Where communities thrive


  • Join over 1.5M+ people
  • Join over 100K+ communities
  • Free without limits
  • Create your own community
People
Repo info
Activity
    Paul Masurel
    @fulmicoton
    If you want an union for instance, you build a BooleanQuery::from(vec![(Occur::Should, term_a), (Occur::Should, term_b), ...])
    if you want an intersection, same thing but with Occur::Must
    I really need to add helpers...
    jonahcwest
    @jonahcwest
    @fulmicoton Thank you! That's exactly what I was looking for
    Paul Masurel
    @fulmicoton
    @jonahcwest I'm glad it helped
    jonahcwest
    @jonahcwest
    Do you provide a way to search bytes that may not be valid UTF-8? ie. a ‘Vec<u8>’ instead of an ‘str’
    Paul Masurel
    @fulmicoton
    It is available in master. You will need your own query parser however
    jonahcwest
    @jonahcwest
    I see. How would you create a Term since Term::from_bytes is private?
    Paul Masurel
    @fulmicoton
    Nice catch. So the one you want to use is Term::from_term_bytes(...) and it was indeed pub(crate). I just pushed a commit to make it public
    jonahcwest
    @jonahcwest
    That's great, thanks! If you don't mind me bugging you once again, it doesn't seem possible to index a bytes field. How would you get around that?
    Paul Masurel
    @fulmicoton
    again this is only available in master. are you working in master?
    This feature is not released yet
    jonahcwest
    @jonahcwest
    Yes, but I’m referring to creating a schema with add_bytes_field
    There is no option to index a bytes field
    jonahcwest
    @jonahcwest
    My bad.
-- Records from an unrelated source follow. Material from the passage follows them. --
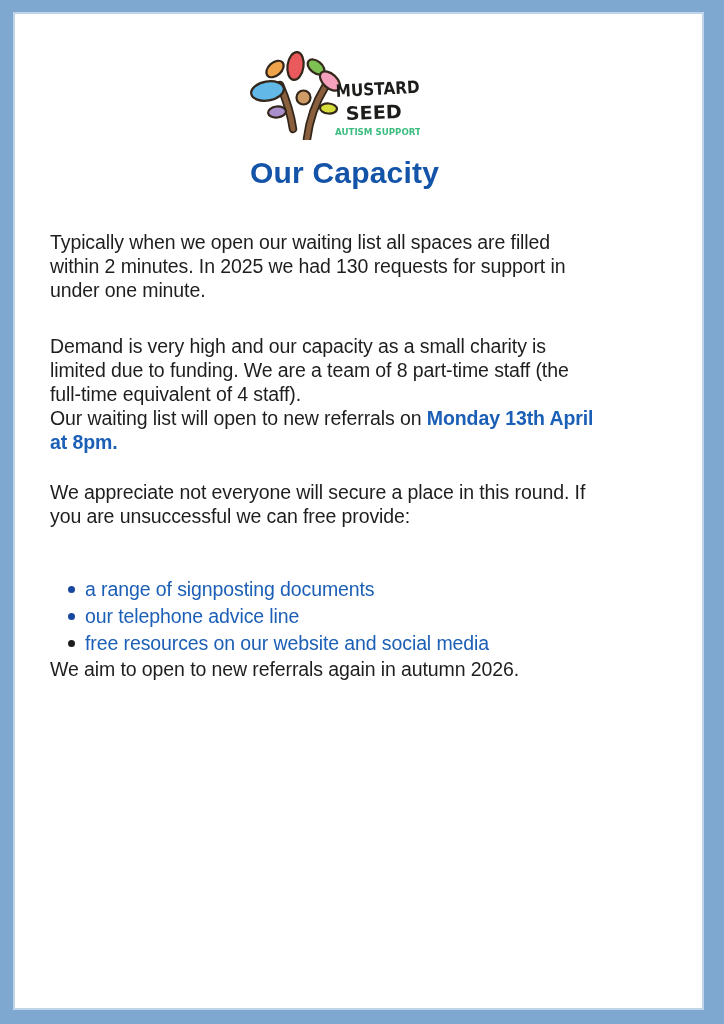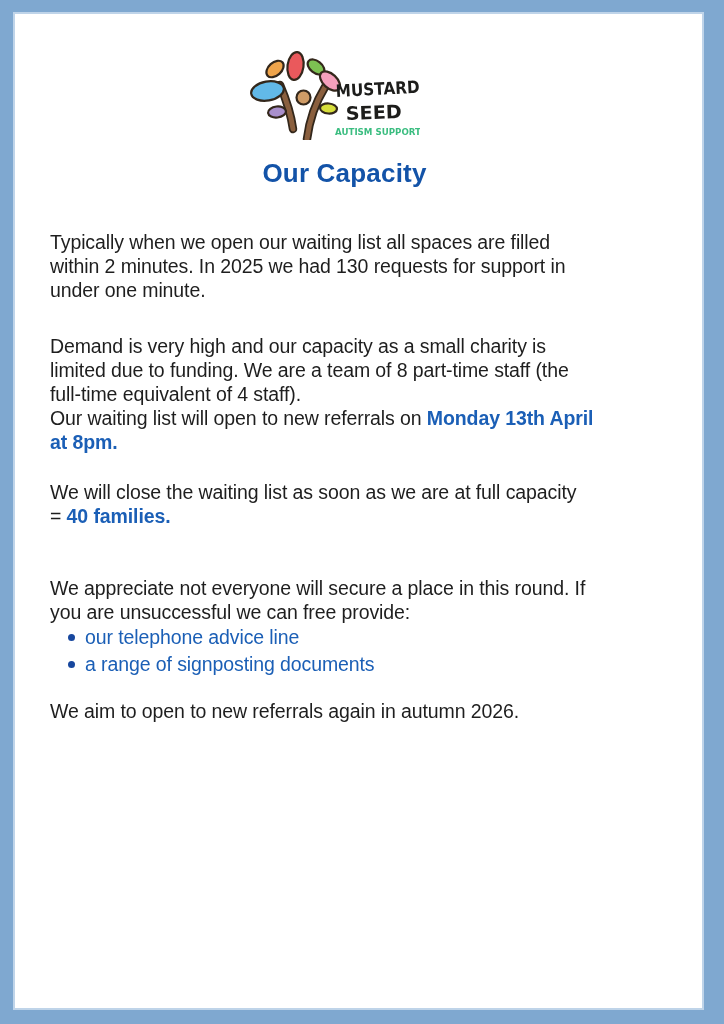"Our Capacity" .page-title { font-size: 26px -> 30px }
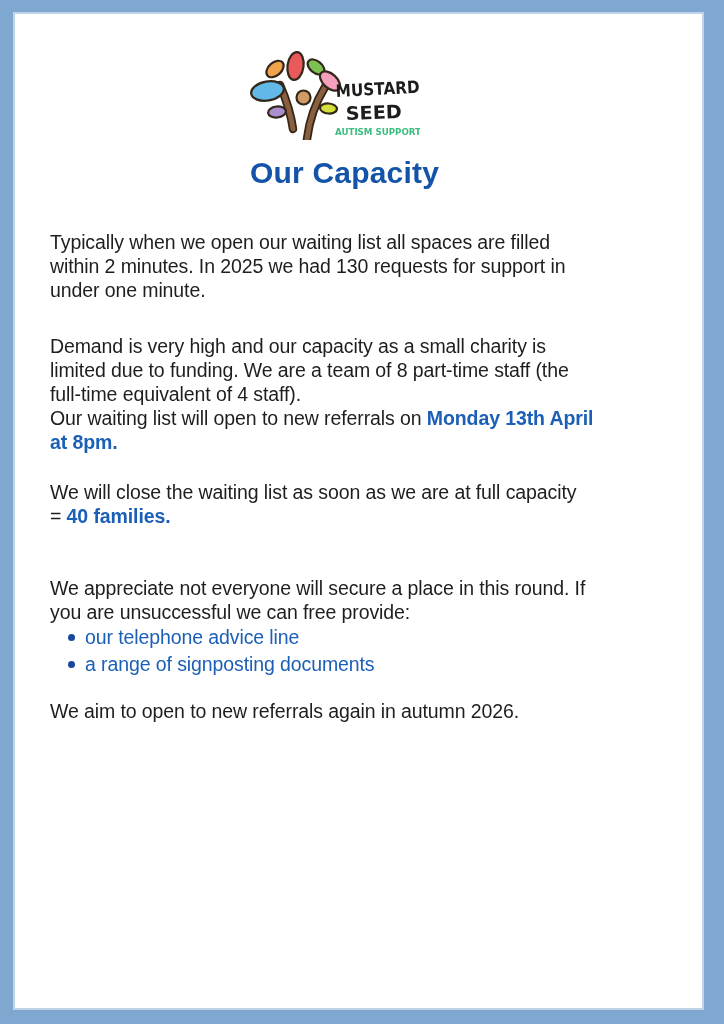"We will close the waiting" p { html: <p><span>We will close the waiting list as soon as we are at full capacity = </span><span>40 families.</span></p> -> none }
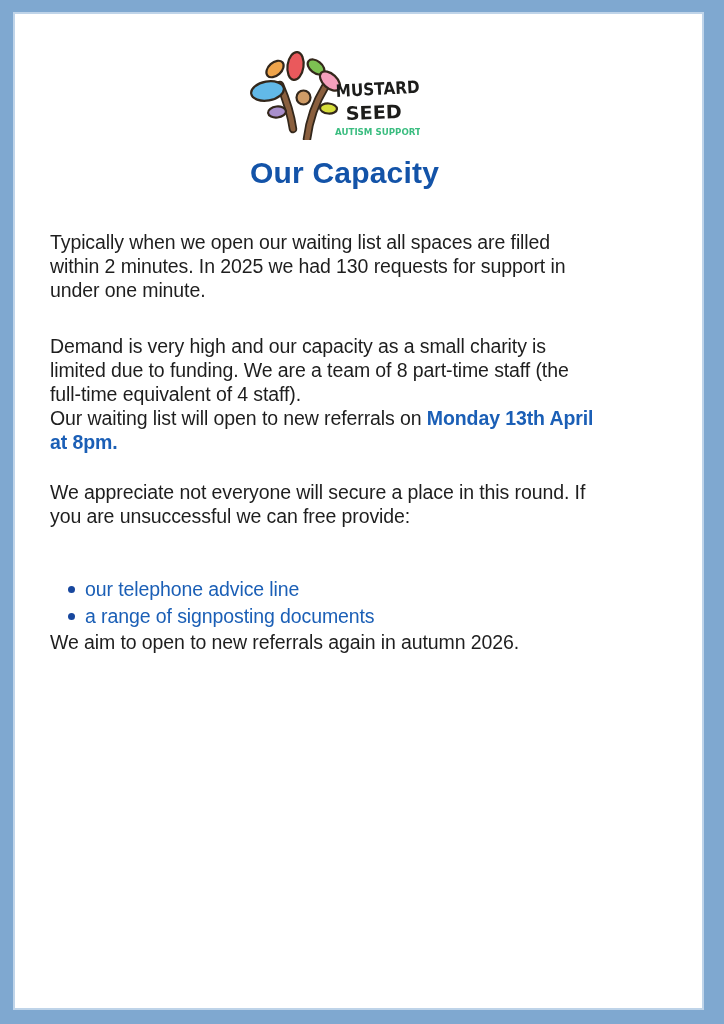"our telephone advice line" li { order: before "a range of signposting documents" -> after "a range of signposting documents" }
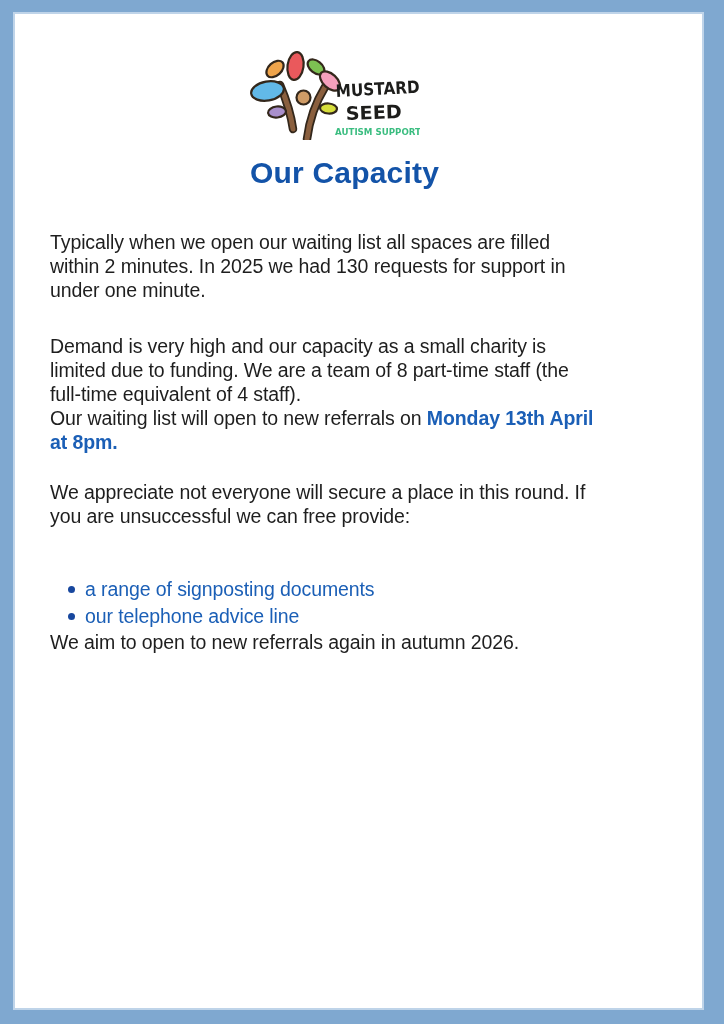"free resources on our website" li { html: none -> <li> <span></span> <span>free resources on our website and social media</span> </li> }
I only saw the commit you made yesterday that fixed Term and not the earlier ones for indexing byte fields. Thank you anyways!
    Paul Masurel
    @fulmicoton
    no problem
    matrixbot
    @matrixbot
    bbigras Paul Masurel (Gitter): thanks for the reply last week.
    bbigras I have another question. For one of my "problem" a solution was to use RegexQuery. It seems that I have to do the query myself, but can I still allow my users to search for something like "client:Bob.* and color:green". I mean that if I do the query myself, I have no idea if I can handle the logic stuff like "and".
    Paul Masurel
    @fulmicoton
    Yes. Check my reply to @jonahcwest above
    You need to build a booleanquery.
    matrixbot
    @matrixbot
    bbigras I think I understand that you say to use booleanquery if I want to do a query myself but can I get a booleanquery from a string that my users will produce in my UI?
    Paul Masurel
    @fulmicoton
    You need to implement your own query parser. Tantivy's query parser does not have a syntax for regex queries
    matrixbot
    @matrixbot
    bbigras gotcha. thanks
    Stephen Becker IV
    @sbeckeriv
    Hello again. Is there a way to debug why a document matched a query?
    Paul Masurel
    @fulmicoton
    Have you looked at the explain output?
    23 replies
    henghanan
    @henghanan
    hello, can somebody tell me why tantivy is faster than lucene?
    lyj
    @lengyijun
    Written in Rust
    Paul Masurel
    @fulmicoton
    It is not due to one single reason. It is more a sum of not very well identified performance gain.
    One of them might be pure rust byte code generation.
    The usage of explicit SIMD instructions is another obvious one.
    The care given to what should be a static dispatch and what can be a dynamic dispatch is another
    On the indexer side, the datastructure is sensibly different.
    For count on unions, the algorithm is better on tantivy's side.
    Finally there is a couple of difference in phrase queries handling, I don't know if that makes a difference to be honest
    Paul Masurel
    @fulmicoton
    I don't like the simple "it is because of rust" answer because direct ports of lucene are typically slower than lucene.
    Rucene is slower, clucene was slower...
    Stephen Becker IV
    @sbeckeriv
    Hello, I have read recently regex matching above. . I see the work on the pr https://github.com/tantivy-search/tantivy/pull/918/files#diff-44834880126ba22476c7e7ef833aab1ec4767a200661577e4dc84d1a579a4fb8R236 and i see the regex query https://github.com/tantivy-search/tantivy/blob/5f574348d184559caa024912306bc54fac3b1086/src/query/regex_query.rs#L144 object... I think I understand how the two should work together. With this work will some of the query parser functions become public? If i understand the query parser right I think i want to change this line in convert literal to query https://github.com/tantivy-search/tantivy/blob/main/src/query/query_parser/query_parser.rs#L533 to check to see if it looks like it could be a regex and use RegexQuery::from_pattern? Or am i very wrong about how this should work?
    Paul Masurel
    @fulmicoton

    With this work will some of the query parser functions become public? If i understand the query parser right I think i want to change this line in convert literal to query https://github.com/tantivy-search/tantivy/blob/main/src/query/query_parser/query_parser.rs#L533 to check to see if it looks like it could be a regex and use RegexQuery::from_pattern? Or am i very wrong about how this should work?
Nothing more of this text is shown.